Recently, two key developments have occurred, largely in the field of robotics, that are likely to change the way that humans and automated agents interact to achieve a shared goal in fully collaborative situations. First, advances in artificial intelligence (AI) are rapidly providing automated agents with the ability to flexibly adapt behavior based on operator needs, or changing task demands. Although these abilities such as learning about a human partner or an environment are yet still relatively primitive, this technical achievement in AI enables truly autonomous agents, capable of making team-oriented decisions [10]. Secondly, there is emphasis being placed on fully integrating autonomous agents and humans, particularly in the military domain [9]. This full integration of agent and human results in mixed-initiative teams that will require genuine human-agent collaboration.
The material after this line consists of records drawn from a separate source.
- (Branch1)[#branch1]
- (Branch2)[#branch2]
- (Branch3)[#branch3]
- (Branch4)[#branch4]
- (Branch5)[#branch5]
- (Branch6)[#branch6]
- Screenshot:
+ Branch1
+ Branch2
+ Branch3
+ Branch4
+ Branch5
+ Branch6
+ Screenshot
These developments will essentially move automated agents from tools to teammates [10,11,12]. The purpose of this paper is twofold. First we broadly discuss the advances in theory and technology enabling the formation of successful mixed-initiative teams, focusing on intra-team communication. We then highlight a critical gap that is, as yet to be fully-addressed. That is, we focus both our literature review and research on how to improve intra-team communication through the use of implicit human state information derived from psychophysiological signals. Second, we describe our research that is aimed at filling that gap, and finally, we present very preliminary results from several individuals. In the next section, we enter our discussion by carefully delineating a line of thought that arrives at the concept of better human-agent teaming through shared mental model development as augmented by the application of physiology-based monitoring and prediction of human decisions during a joint human-automation driving task.
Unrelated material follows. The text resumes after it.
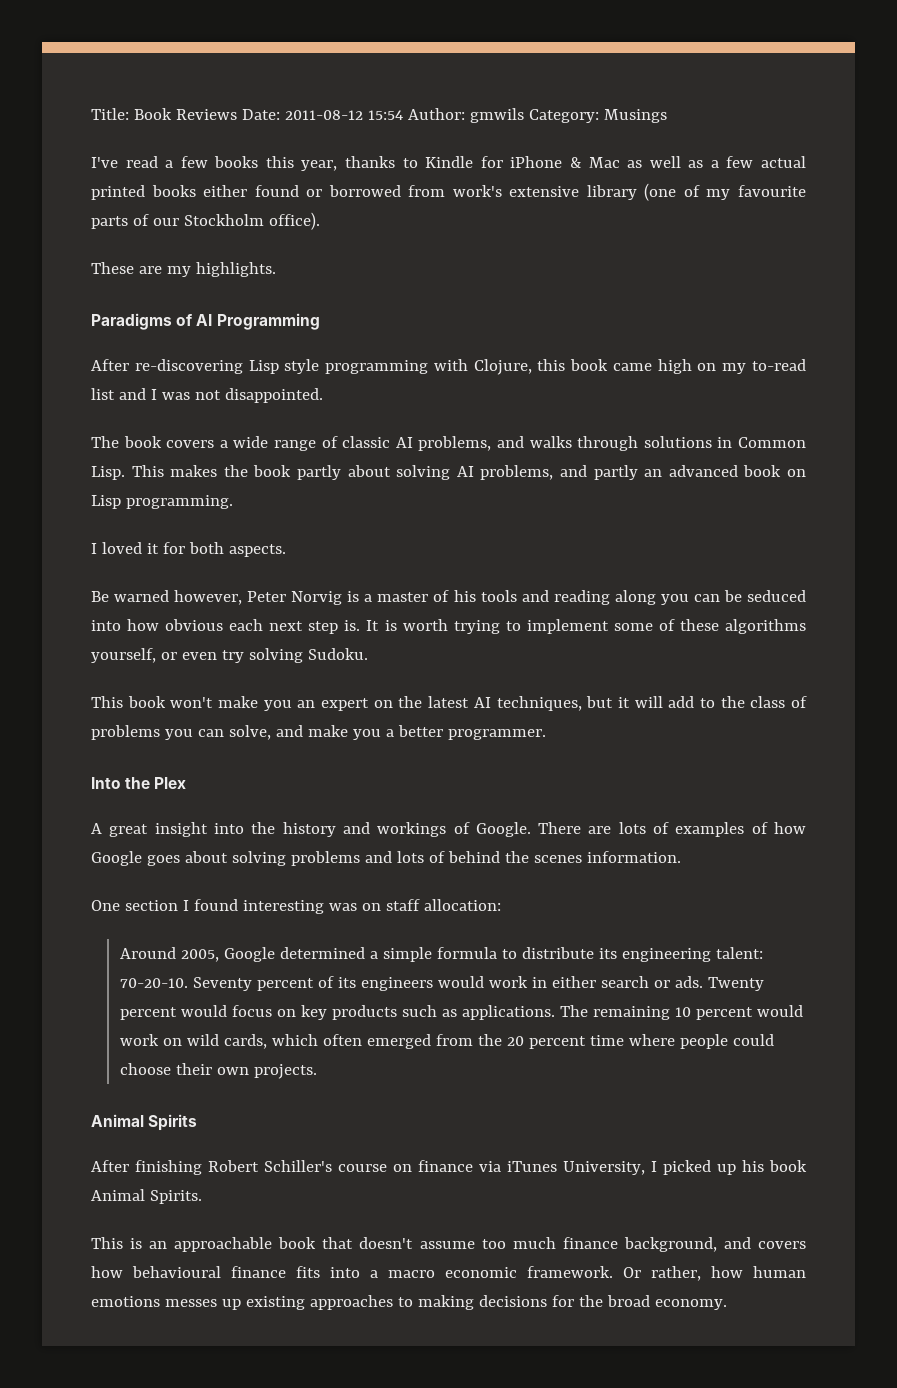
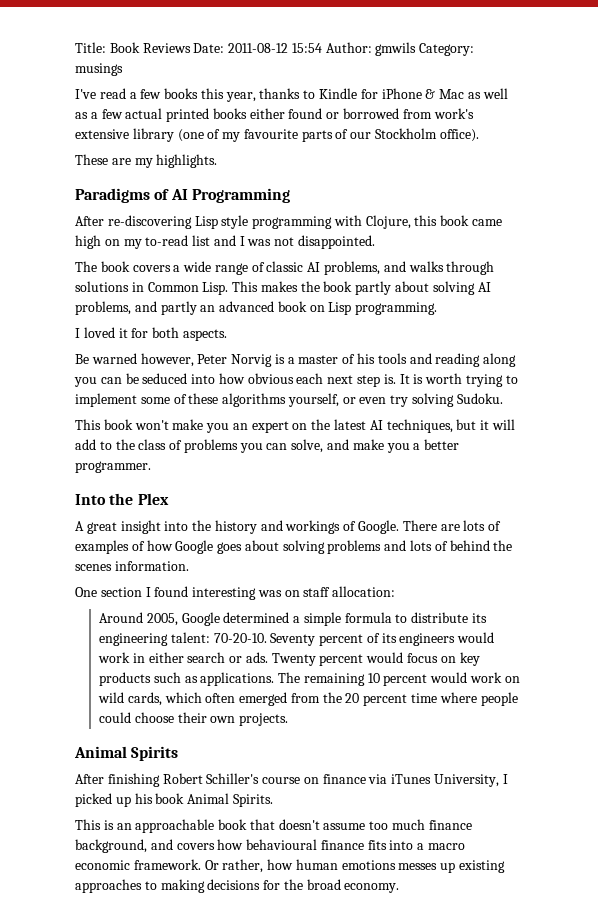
- Title: Book Reviews Date: 2011-08-12 15:54 Author: gmwils Category: Musings
+ Title: Book Reviews Date: 2011-08-12 15:54 Author: gmwils Category: musings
2 Moving Agents from Tool to Teammate Within Mixed-Initiative Teams

Within the human agent teaming (HAT) literature, the terms robot, autonomy, and automation are seldom defined and are occasionally conflated. For example, the Defense Science Institute in 2016 [9] held a workshop on bi-directional communication for human robot teaming, but within the report, autonomy is used both as an adjective to describe robot capabilities, and as a synonym for robots [9]. To avoid confusion in the following discussion we consider the space of (HAT) as being represented by the Venn diagram in Fig. 1. Further, we define the term automation to be any machine or software that performs an automated function that generally lacks the capability of independent action. We define an autonomy as an intelligent agent that may be capable of independent action, i.e., performing actions not previously hard coded. Therefore, a robot might be either an automation or an autonomy. However, as technology improves and increasingly sophisticated autonomies appear on the horizon, there will inevitably be some grey area between automation and autonomy. We use the term ‘agent’ to designate a robot, an autonomy, or an automation. Finally, we define a team as ‘a group of two or more people who interact dynamically, interdependently, and adaptively towards a common value or goal’ [13]. We use the term mixed-initiative teams as used in the literature [14], to designate a team comprising at least one human and one agent.

Fig. 1.
figure 1

The conceptual space of human agent teaming as discussed herein

Literature involving human only teams posits that successful mission completion heavily relies on the development of two main constructs. Teams need to have a shared mental model of the problem space, and shared situation awareness of evolving environments [10, 13, 15]. Mental models held by team members reflect an understanding of teammate intent during problem solving such that each team member can infer the causes of a teammate’s behavior [16], and act symbiotically to achieve a goal. Shared situation awareness includes a common representation of the dynamically changing environment or problem. In human-human teams, these constructs are continuously being updated [12], and therefore it stands to reason that the ability for an agent teammate to update its mental model and situation awareness will be critical to successful mixed-initiative teams. Research efforts entailing mixed-initiative teams must focus on engendering these constructs effectively within the team. Therefore, team dynamics as a whole need to be directly addressed as opposed to the traditional model, where focus is usually directed toward improving human or agent performance [17], essentially treating teammates as independent actors rather than interdependent entities.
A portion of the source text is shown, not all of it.